Version comparison data:
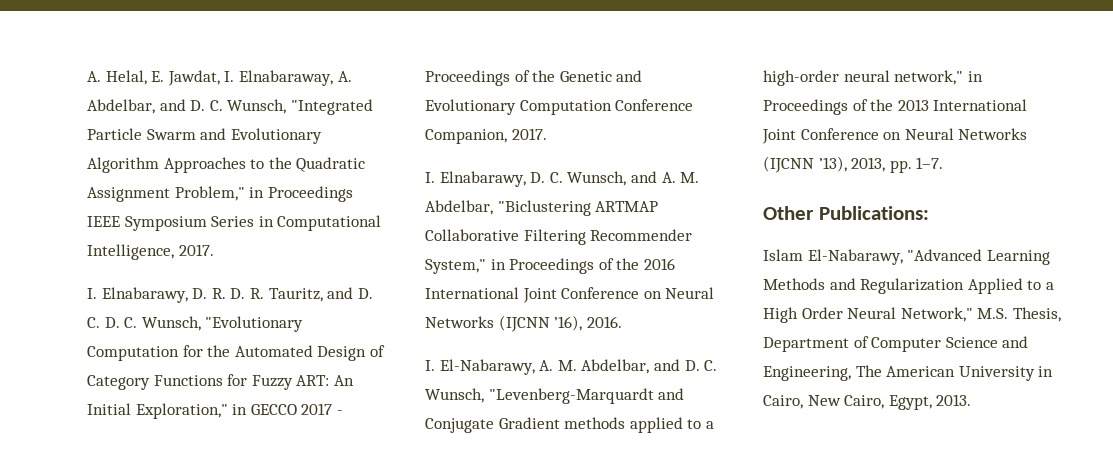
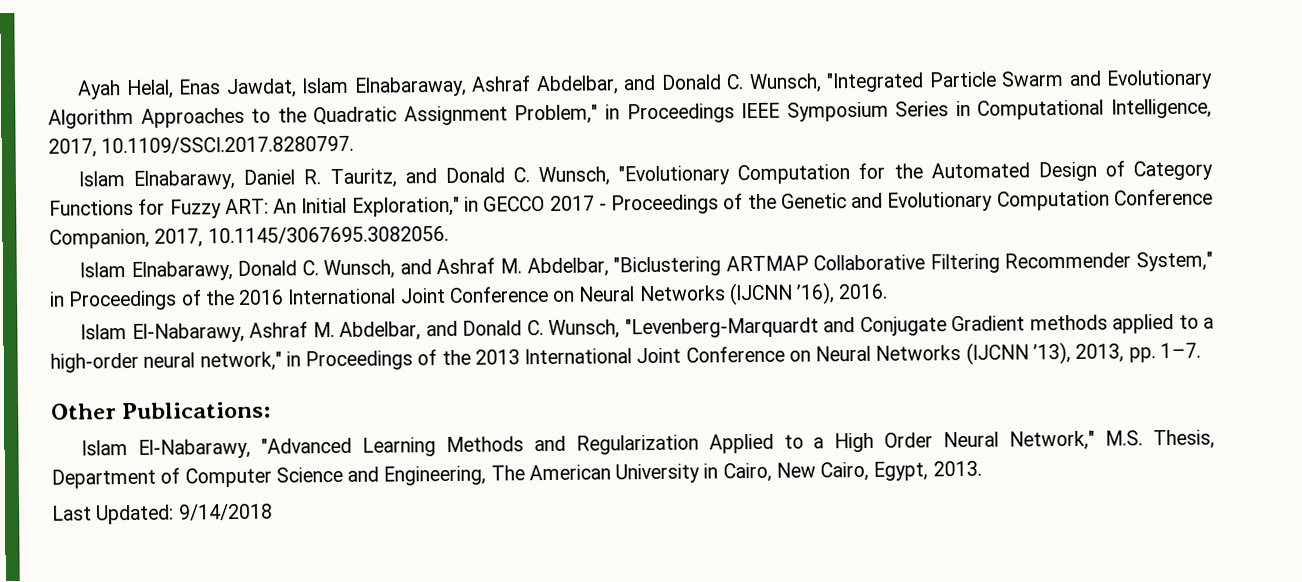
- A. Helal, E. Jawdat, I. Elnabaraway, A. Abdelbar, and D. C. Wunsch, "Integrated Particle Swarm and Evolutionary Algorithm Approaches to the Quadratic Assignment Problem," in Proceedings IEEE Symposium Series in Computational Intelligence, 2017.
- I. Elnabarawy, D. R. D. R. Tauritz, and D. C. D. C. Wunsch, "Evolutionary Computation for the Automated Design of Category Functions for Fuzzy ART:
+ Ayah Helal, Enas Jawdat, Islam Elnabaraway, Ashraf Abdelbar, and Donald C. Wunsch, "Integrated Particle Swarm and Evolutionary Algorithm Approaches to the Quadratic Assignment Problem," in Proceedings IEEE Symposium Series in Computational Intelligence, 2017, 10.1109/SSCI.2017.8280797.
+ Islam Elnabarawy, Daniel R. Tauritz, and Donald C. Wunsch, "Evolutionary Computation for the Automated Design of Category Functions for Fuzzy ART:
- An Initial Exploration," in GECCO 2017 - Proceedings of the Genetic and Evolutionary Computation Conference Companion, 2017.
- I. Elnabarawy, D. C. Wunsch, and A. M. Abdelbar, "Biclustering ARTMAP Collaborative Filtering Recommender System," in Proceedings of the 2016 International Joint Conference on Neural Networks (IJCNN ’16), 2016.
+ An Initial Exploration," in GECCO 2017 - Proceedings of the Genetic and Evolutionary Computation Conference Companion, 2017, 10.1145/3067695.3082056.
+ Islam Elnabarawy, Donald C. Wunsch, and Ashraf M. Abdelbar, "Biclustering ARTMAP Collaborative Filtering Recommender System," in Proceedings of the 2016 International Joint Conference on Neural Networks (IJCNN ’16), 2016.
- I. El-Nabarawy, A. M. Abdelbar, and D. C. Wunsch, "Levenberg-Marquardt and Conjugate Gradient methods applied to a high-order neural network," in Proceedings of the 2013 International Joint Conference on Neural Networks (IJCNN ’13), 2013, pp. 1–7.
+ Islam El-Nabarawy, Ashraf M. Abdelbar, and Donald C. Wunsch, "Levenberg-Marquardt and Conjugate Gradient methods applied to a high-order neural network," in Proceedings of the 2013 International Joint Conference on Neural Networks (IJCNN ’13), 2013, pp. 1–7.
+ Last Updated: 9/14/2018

## Instructions for the task
Going back to the entries above, set down exactly the lines that begin at the one with "Intelligence, 2017, 10.1109/SSCI.2017.8280797." and end at the one with "Companion, 2017, 10.1145/3067695.3082056.", both included, and nothing else.

## Finished task
+ Ayah Helal, Enas Jawdat, Islam Elnabaraway, Ashraf Abdelbar, and Donald C. Wunsch, "Integrated Particle Swarm and Evolutionary Algorithm Approaches to the Quadratic Assignment Problem," in Proceedings IEEE Symposium Series in Computational Intelligence, 2017, 10.1109/SSCI.2017.8280797.
+ Islam Elnabarawy, Daniel R. Tauritz, and Donald C. Wunsch, "Evolutionary Computation for the Automated Design of Category Functions for Fuzzy ART:
- An Initial Exploration," in GECCO 2017 - Proceedings of the Genetic and Evolutionary Computation Conference Companion, 2017.
- I. Elnabarawy, D. C. Wunsch, and A. M. Abdelbar, "Biclustering ARTMAP Collaborative Filtering Recommender System," in Proceedings of the 2016 International Joint Conference on Neural Networks (IJCNN ’16), 2016.
+ An Initial Exploration," in GECCO 2017 - Proceedings of the Genetic and Evolutionary Computation Conference Companion, 2017, 10.1145/3067695.3082056.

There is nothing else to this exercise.